Nothing outside the range below should be printed. Output exactly the lines from the line with "color: #0c4a6e ->" to the line with "font-size: 11px ->", both included.

■ Input records ■
####################

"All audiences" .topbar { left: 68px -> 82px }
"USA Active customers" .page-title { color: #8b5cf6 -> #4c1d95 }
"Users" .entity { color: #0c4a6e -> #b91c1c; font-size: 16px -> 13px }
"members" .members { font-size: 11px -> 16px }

####################

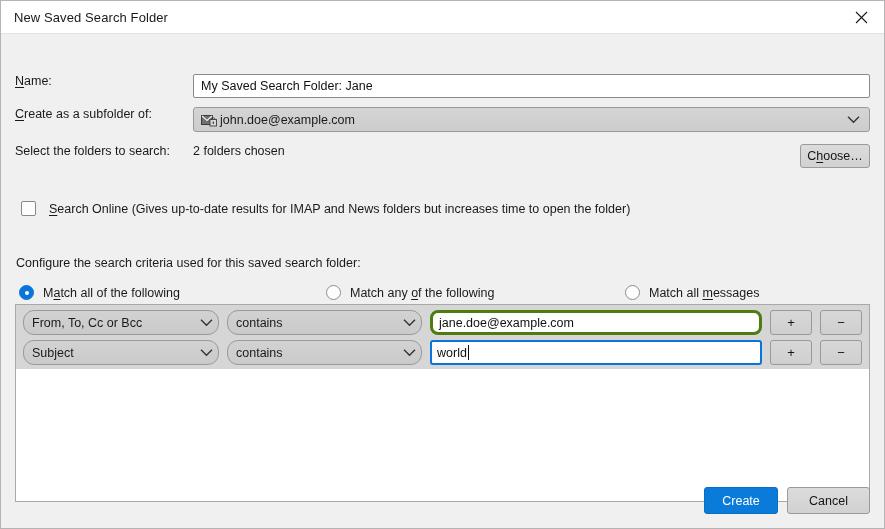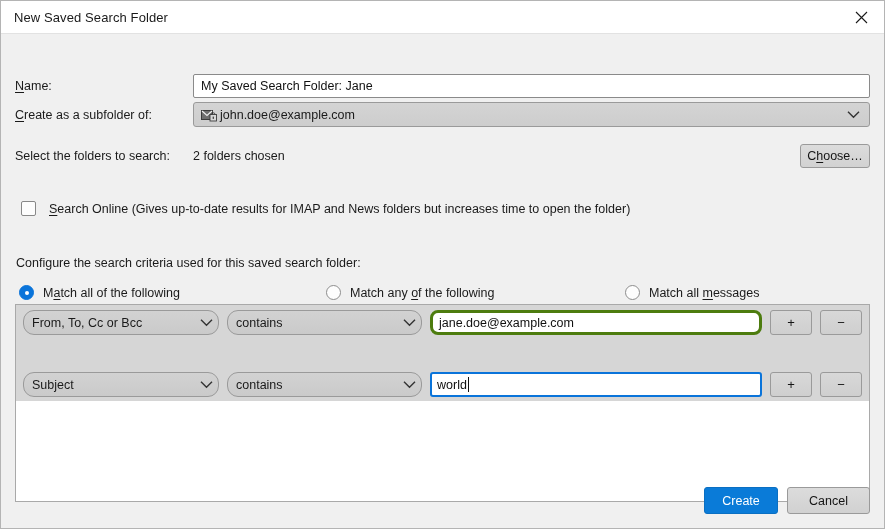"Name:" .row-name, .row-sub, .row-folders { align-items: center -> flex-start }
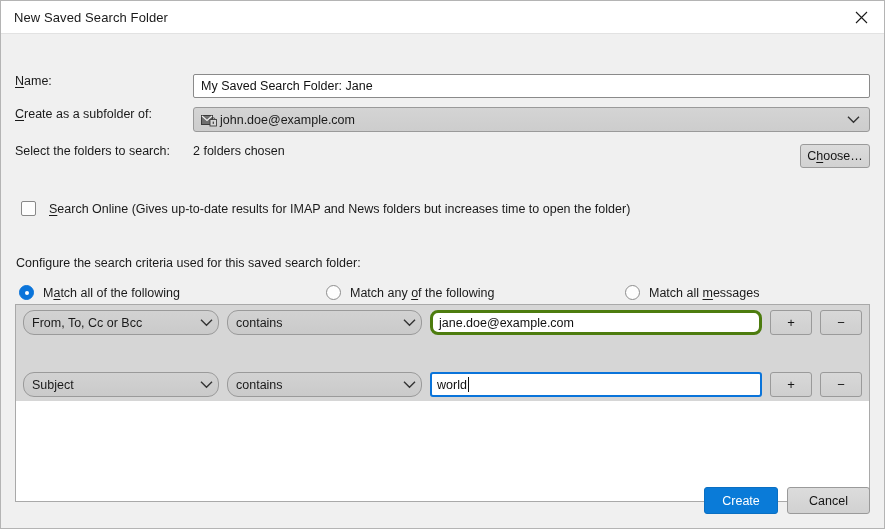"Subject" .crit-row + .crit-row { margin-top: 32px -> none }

####################

■ Answer below ■
"Users" .entity { color: #0c4a6e -> #b91c1c; font-size: 16px -> 13px }
"members" .members { font-size: 11px -> 16px }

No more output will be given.